Die Beschwerde ist in zulässiger Weise eingelegt Zwar hat der Verteidiger die Rechtsmittelschrift so formuliert, daß er selbst gegen den angefochtenen Beschluß Beschwerde einlege, wobei ihm selbst kein eigenes Beschwerderecht zusteht (Kleinknecht/Meyer-Goßner, StPO, 43. Aufl., § 141 Rdnr. 10 m.Rspr.Nw.). Jedoch ist in Übereinstimmung mit der Stellungnahme der Generalstaatsanwaltschaft vom 24.02.1998 das Rechtsmittel so auszulegen, daß es als im Namen des Angeklagten eingelegt anzusehen ist, da der Angeklagte durch die Entpflichtung des ihm zuvor beigeordneten Verteidigers in seinen eigenen Rechten verletzt sein kann.

3

Die Beschwerde ist jedoch inzwischen prozessual überholt, so daß sie nachträglich gegenstandslos geworden und deshalb für erledigt zu erklären ist (Kleinknecht/Meyer-Goßner, StPO, 43. Aufl., vor § 296 Rdnr. 17 m.Rspr.Nw.). Die prozessuale Überholung ergibt sich daraus, daß der früher beigeordnete Rechtsanwalt ... trotz der inzwischen erfolgten Entpflichtung nunmehr wieder als Pflichtverteidiger beigeordnet worden ist Er erschien trotz der zuvor erfolgten Entpflichtung durch den Strafkammervorsitzenden zur Hauptverhandlung vom 20.02.1998. Die Strafkammer hat ihn als Verteidiger des inzwischen nach ... zurückgekehrten Angeklagten "akzeptiert", ihn in das Protokoll aufgenommen und seine Erklärung entgegengenommen und protokolliert, daß er die Berufung des Angeklagten gegen das angefochtene Urteil des Jugendrichters zurücknehme. Der Vertreter der Staatsanwaltschaft stimmte der Berufungsrücknahme zu, was ebenfalls im Sitzungsprotokoll vermerkt worden ist.
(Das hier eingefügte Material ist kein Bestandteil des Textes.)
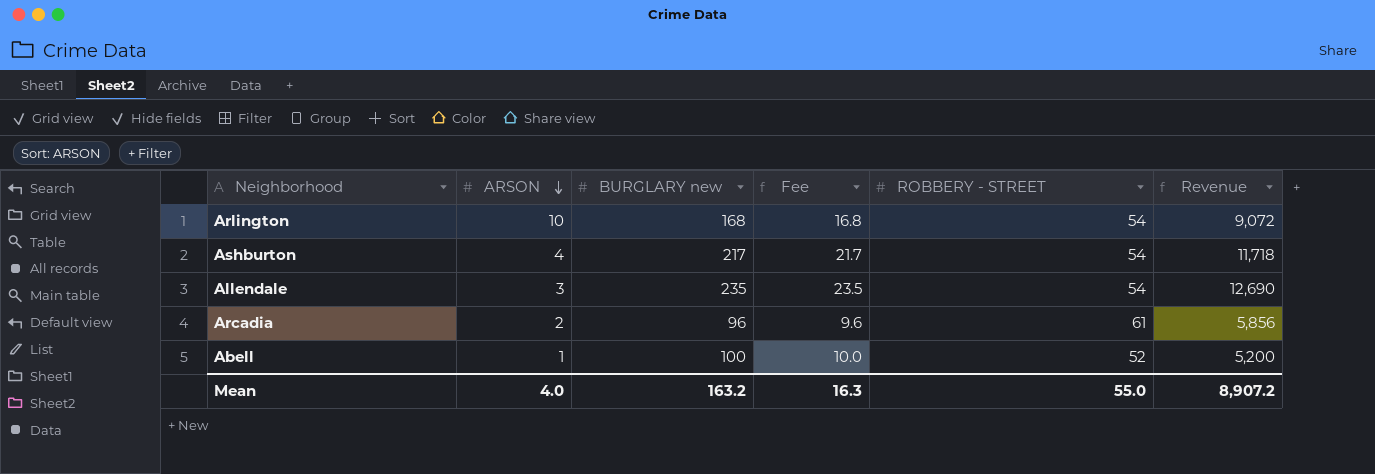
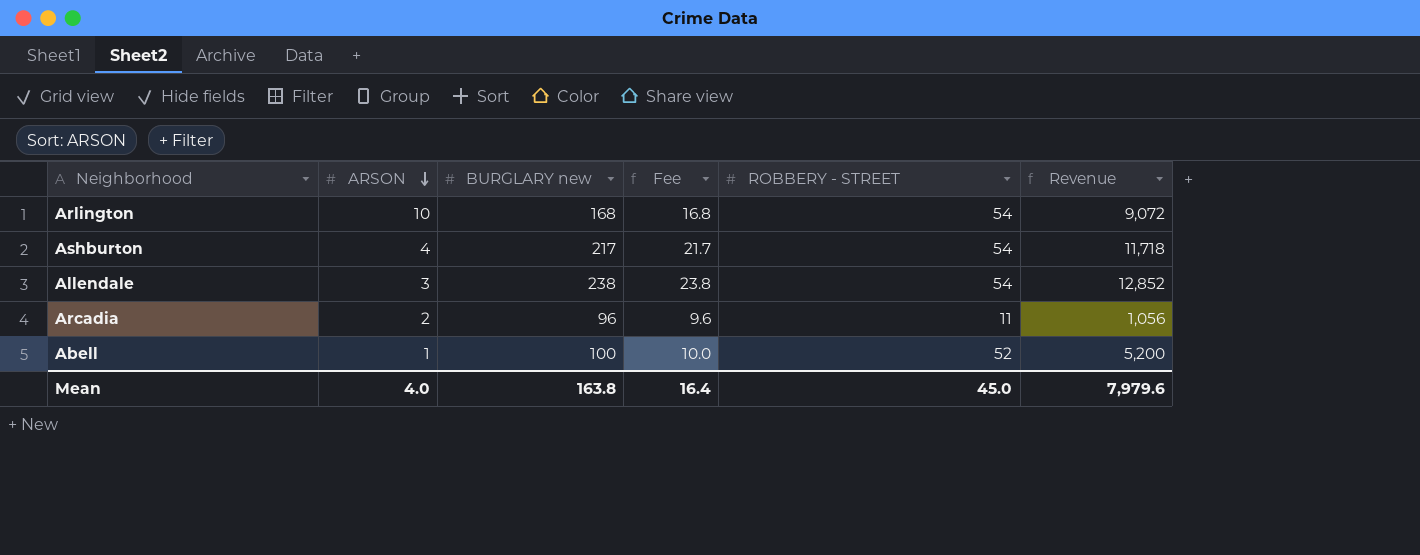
Allendale | BURGLARY new: 235 -> 238
Allendale | Fee: 23.5 -> 23.8
Allendale | Revenue: 12,690 -> 12,852
Arcadia | ROBBERY - STREET: 61 -> 11
Arcadia | Revenue: 5,856 -> 1,056
Mean | BURGLARY new: 163.2 -> 163.8
Mean | Fee: 16.3 -> 16.4
Mean | ROBBERY - STREET: 55.0 -> 45.0
Mean | Revenue: 8,907.2 -> 7,979.6

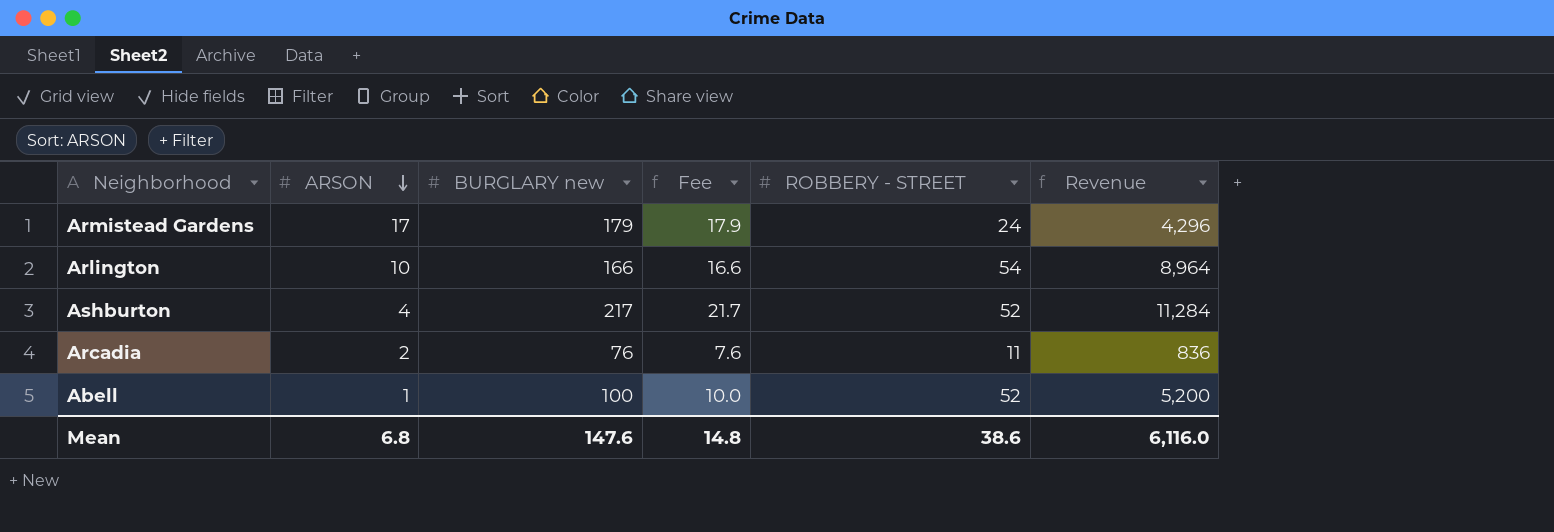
row Allendale: 3 | 238 | 23.8 | 54 | 12,852 -> none
row Armistead Gardens: none -> 17 | 179 | 17.9 | 24 | 4,296
Arlington | BURGLARY new: 168 -> 166
Arlington | Fee: 16.8 -> 16.6
Arlington | Revenue: 9,072 -> 8,964
Ashburton | ROBBERY - STREET: 54 -> 52
Ashburton | Revenue: 11,718 -> 11,284
Arcadia | BURGLARY new: 96 -> 76
Arcadia | Fee: 9.6 -> 7.6
Arcadia | Revenue: 1,056 -> 836
Mean | ARSON: 4.0 -> 6.8
Mean | BURGLARY new: 163.8 -> 147.6
Mean | Fee: 16.4 -> 14.8
Mean | ROBBERY - STREET: 45.0 -> 38.6
Mean | Revenue: 7,979.6 -> 6,116.0

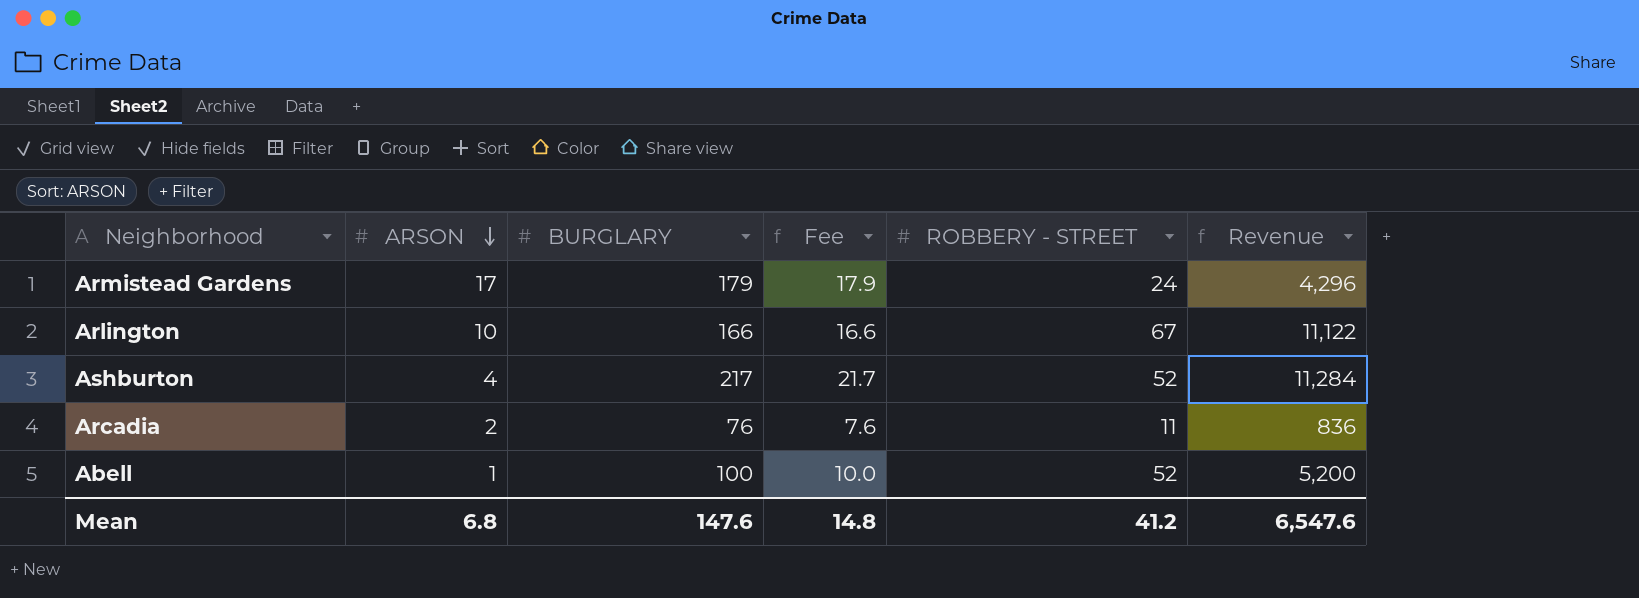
column name: BURGLARY new -> BURGLARY
Arlington | ROBBERY - STREET: 54 -> 67
Arlington | Revenue: 8,964 -> 11,122
Mean | ROBBERY - STREET: 38.6 -> 41.2
Mean | Revenue: 6,116.0 -> 6,547.6

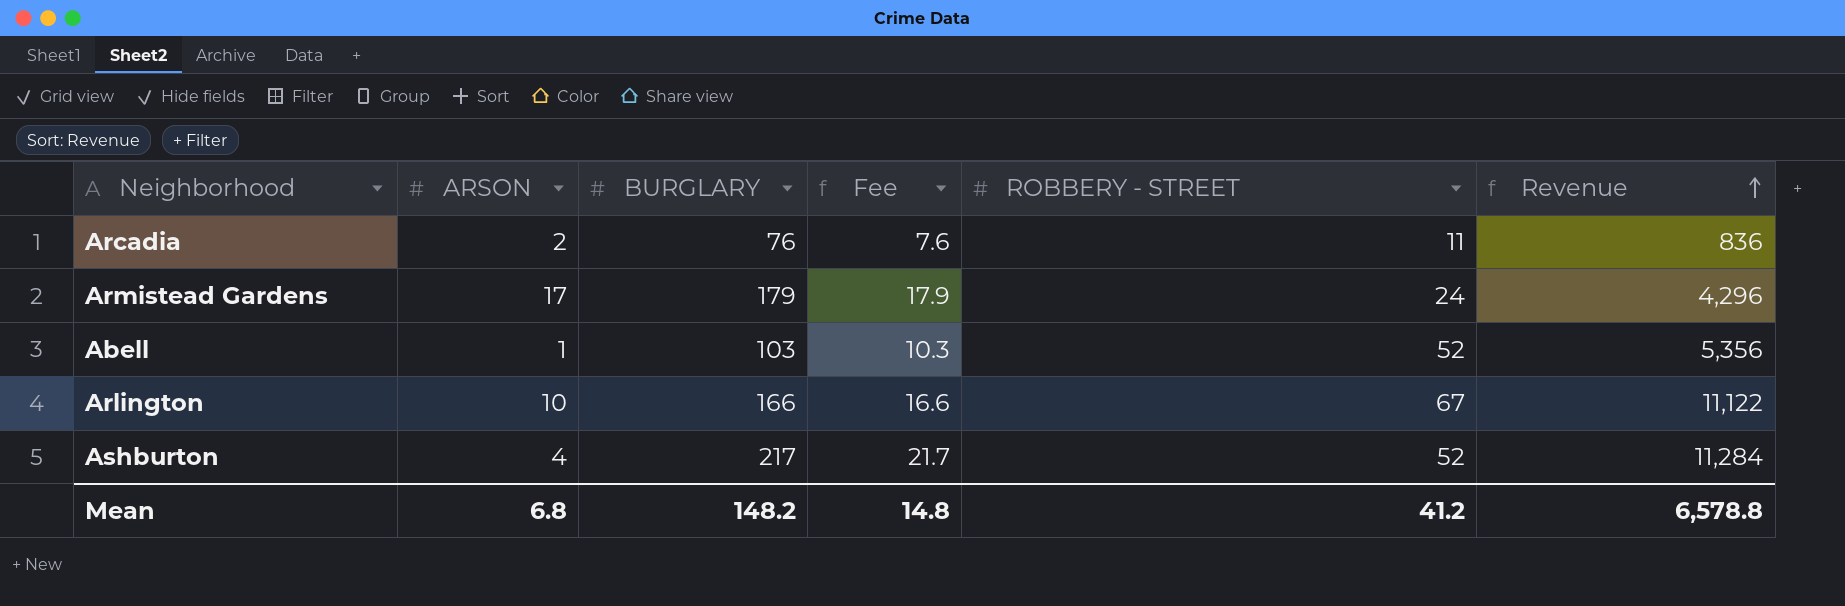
row order: ARSON descending -> Revenue ascending
Abell | BURGLARY: 100 -> 103
Abell | Fee: 10.0 -> 10.3
Abell | Revenue: 5,200 -> 5,356
Mean | BURGLARY: 147.6 -> 148.2
Mean | Revenue: 6,547.6 -> 6,578.8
Dieses Gesamtverhalten des Strafkammervorsitzenden kann rechtlich nur als stillschweigende Entscheidung des Inhalts gewürdigt werden, daß er Rechtsanwalt ... wiederum als Pflichtverteidiger beigeordnet habe. Eine solche stillschweigende Entscheidung des Strafkammervorsitzenden liegt hier vor, da die dargestellten Umstände mit Wissen des Gerichts geschehen sind und der Entscheidungsinhalt in den anderen - soeben dargestellten - Prozeßhandlungen zum Ausdruck gekommen ist, und zwar so deutlich, als ob die Entscheidung förmlich ergangen wäre (Kleinknecht/Meyer-Goßner, a.a.O., Einleitung Rdnr. 123 m.Rspr.Nw.).

4

III.

Eine Kostenentscheidung ist nicht veranlaßt, wenn ein Rechtsmittel nachträglich gegenstandslos geworden ist (Kleinknecht/Meyer-Goßner, a.a.O., vor § 296 Rdnr. 17).